1. An attitude control device for suppressing variation in the tilt of a pad head portion, wherein,

the attitude control device includes:

a suppression portion that suppresses the inclination by a frictional force;

a holding portion that holds the suppressing portion; and

and a weight portion provided to the holding portion.

2. The gesture control apparatus according to claim 1, wherein,

the restraining portion includes a friction member and a spring that urges the friction member toward the pad head.

3. The attitude control apparatus according to claim 1 or 2, wherein,

the holding portion and the weight portion are integrally formed.

4. The attitude control apparatus according to claim 1 or 2, wherein,

the holding portion includes a detachable portion to which the weight portion is detachably attached.

5. The gesture control apparatus according to claim 4, wherein,

the detachable part is a fastening structure composed of a fixing tool.

6. A gesture control apparatus according to any one of claims 1 to 5, wherein,

the brake pad head portion includes an engaging portion into which the holding portion can be engaged,

a buffer is provided between the fitting portion and the holding portion.

7. A brake apparatus for applying a braking force by pressing a friction member against a pad head portion, wherein,

the brake device includes an attitude control device for suppressing a variation in the inclination of the pad head,

the attitude control device includes:

a suppression portion that suppresses the inclination by a frictional force;

a holding portion that holds the suppressing portion; and

and a weight portion provided to the holding portion.

Technical Field

The present invention relates to a posture control device and a brake device.

Background

A brake device is known which applies a braking force to a wheel of a railway vehicle by pressing a brake pad against a tread surface of the wheel (see, for example, patent document 1).
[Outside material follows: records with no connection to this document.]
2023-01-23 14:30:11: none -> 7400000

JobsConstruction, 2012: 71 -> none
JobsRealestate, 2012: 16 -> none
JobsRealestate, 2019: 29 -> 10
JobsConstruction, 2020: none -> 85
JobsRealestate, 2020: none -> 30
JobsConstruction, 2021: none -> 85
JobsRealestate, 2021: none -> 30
Patent document 1: japanese Kokai publication Hei-4-46976

Disclosure of Invention

Problems to be solved by the invention

However, in the brake device described in patent document 1, when a braking force is applied, the brake pad generates frictional vibration. When the frictional vibration is transmitted to the structure of the brake device, the amplification effect by the resonance of the member is exerted, and further, a vibration sound may be generated. The present invention is not limited to a brake device that generates a braking force by coming into contact with a tread surface of a wheel, and has similar problems with brake devices such as caliper brakes and track brakes that press a brake friction member against a pressed member.

The generation of the vibration sound of the brake device differs depending on the railway vehicle on which the brake device is mounted and the running environment, and the vibration sound may be generated even if it is adjusted in advance. Therefore, a method for suppressing the generation of vibration noise even after the brake device is mounted on the railway vehicle has been desired.
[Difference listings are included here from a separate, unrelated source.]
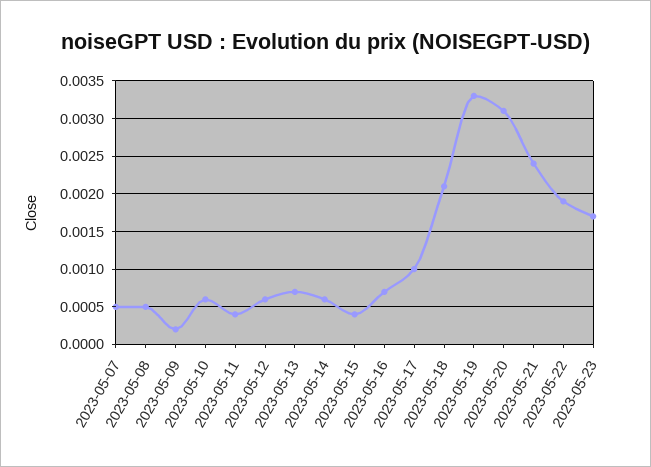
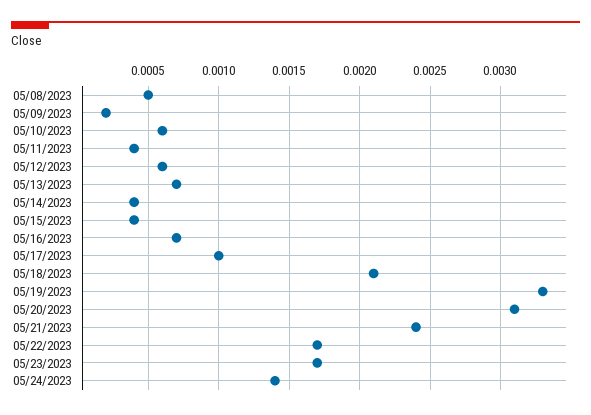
2023-05-07: 0.0005 -> none
2023-05-14: 0.0006 -> 0.0004
2023-05-22: 0.0019 -> 0.0017
05/24/2023: none -> 0.0014

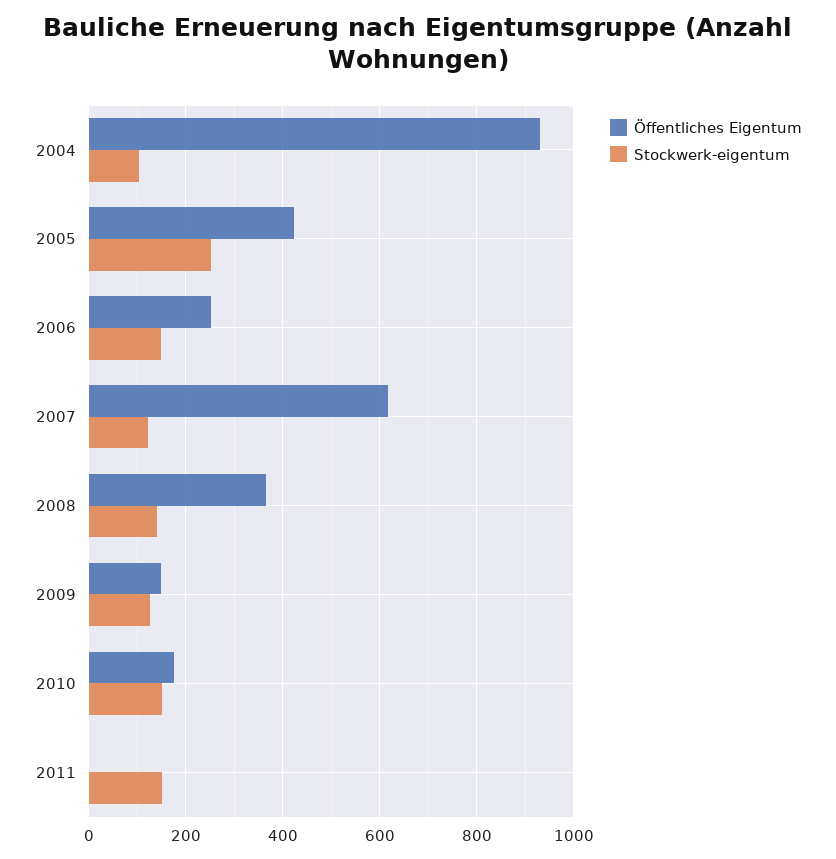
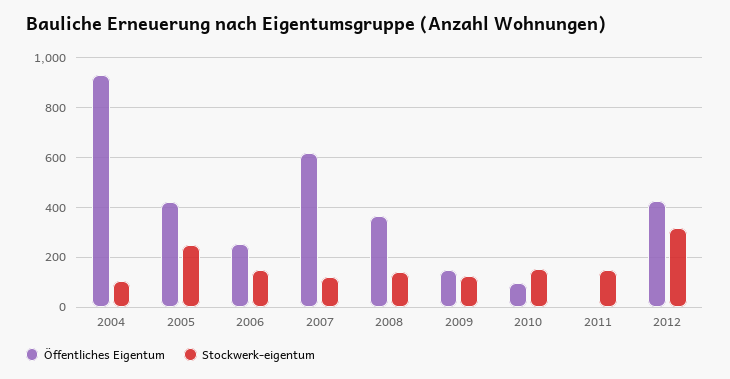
Öffentliches Eigentum, 2010: 180 -> 100
Öffentliches Eigentum, 2012: none -> 425
Stockwerk-eigentum, 2012: none -> 325

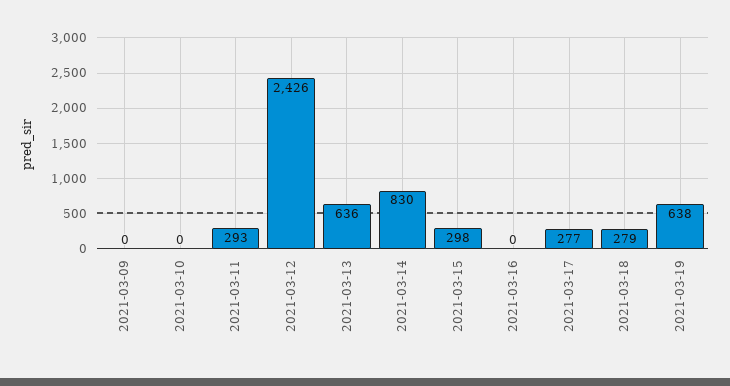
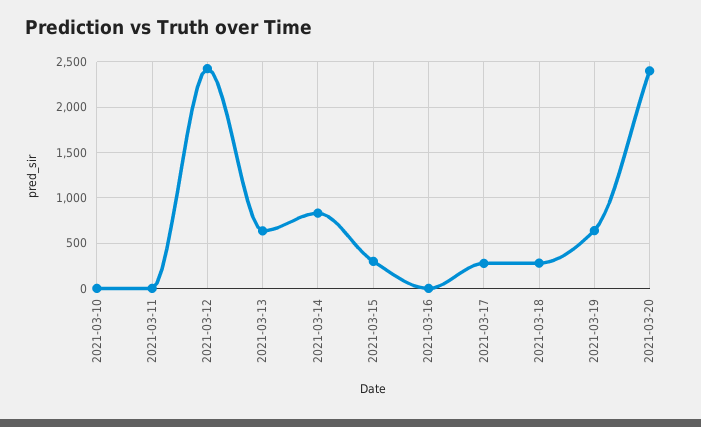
2021-03-09: 0 -> none
2021-03-11: 293 -> 0
2021-03-20: none -> 2400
The present invention has been made in view of the above circumstances, and an object thereof is to provide a posture control device and a brake device that can suppress generation of vibration sound in a brake device mounted on a railway vehicle.
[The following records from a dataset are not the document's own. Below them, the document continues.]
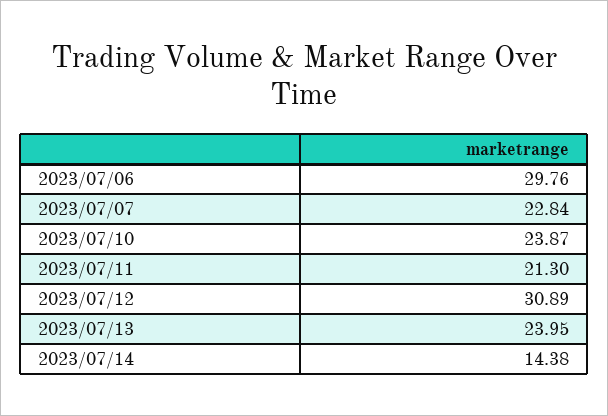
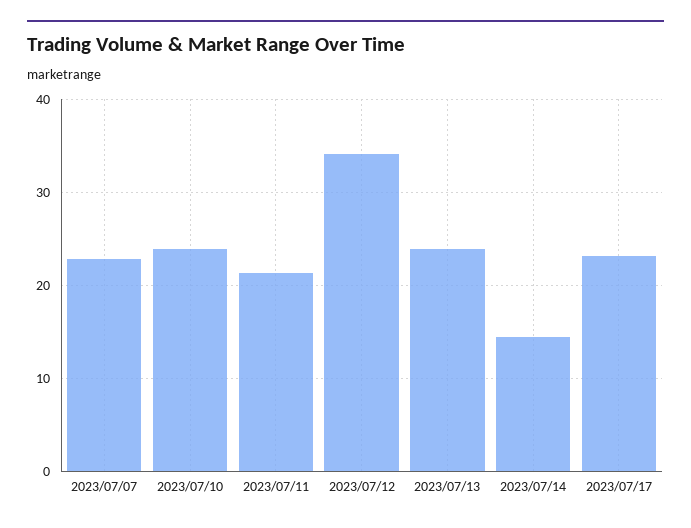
2023/07/06: 29.76 -> none
2023/07/12: 30.89 -> 34
2023/07/17: none -> 23

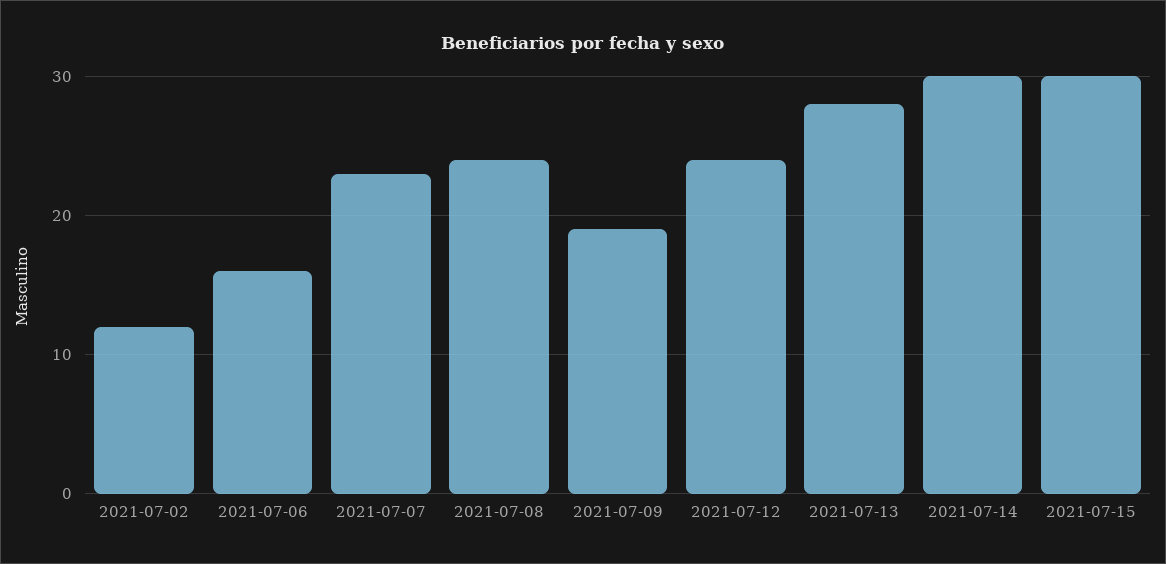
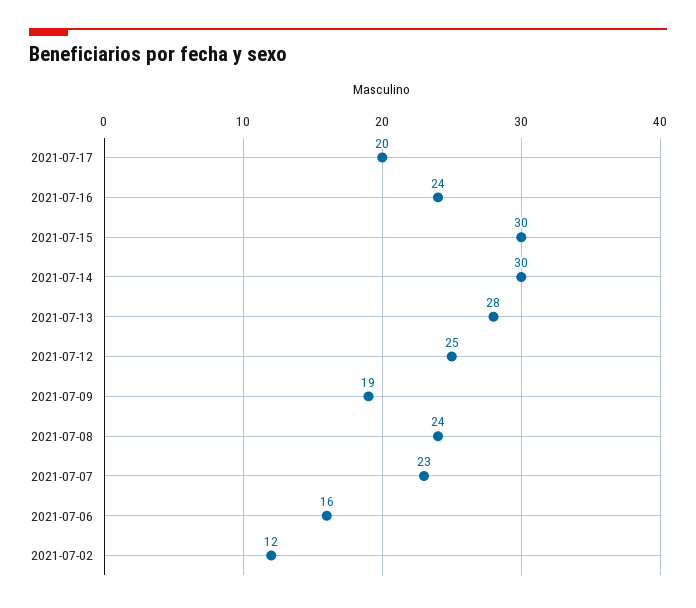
2021-07-12: 24 -> 25
2021-07-17: none -> 20
2021-07-16: none -> 24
Means for solving the problems

An attitude control device for solving the above problem is an attitude control device for suppressing a variation in the inclination of a brake pad head, the attitude control device including: a suppression portion that suppresses the inclination by a frictional force; a holding portion that holds the suppressing portion; and a weight portion provided to the holding portion.

A brake device for solving the above-described problems, which applies a braking force by pressing a friction material against a pad head portion, includes an attitude control device for suppressing a variation in inclination of the pad head portion, and includes: a suppression portion that suppresses the inclination by a frictional force; a holding portion that holds the suppressing portion; and a weight portion provided to the holding portion.

According to the above configuration, since the weight portion is provided in the holding portion, the weight portion can change the mass of the holding portion, and the load applied to the brake pad head portion can be changed, so that the variation in the inclination of the brake pad head portion can be suppressed. As a result, the generation of vibration noise can be suppressed in the brake device mounted on the railway vehicle.

In the attitude control device, it is preferable that the restraining part includes a friction material and a spring that urges the friction material toward the pad head.

According to the above configuration, the change in the inclination of the pad head portion can be easily suppressed by the biasing force of the spring that presses the friction material against the pad head portion.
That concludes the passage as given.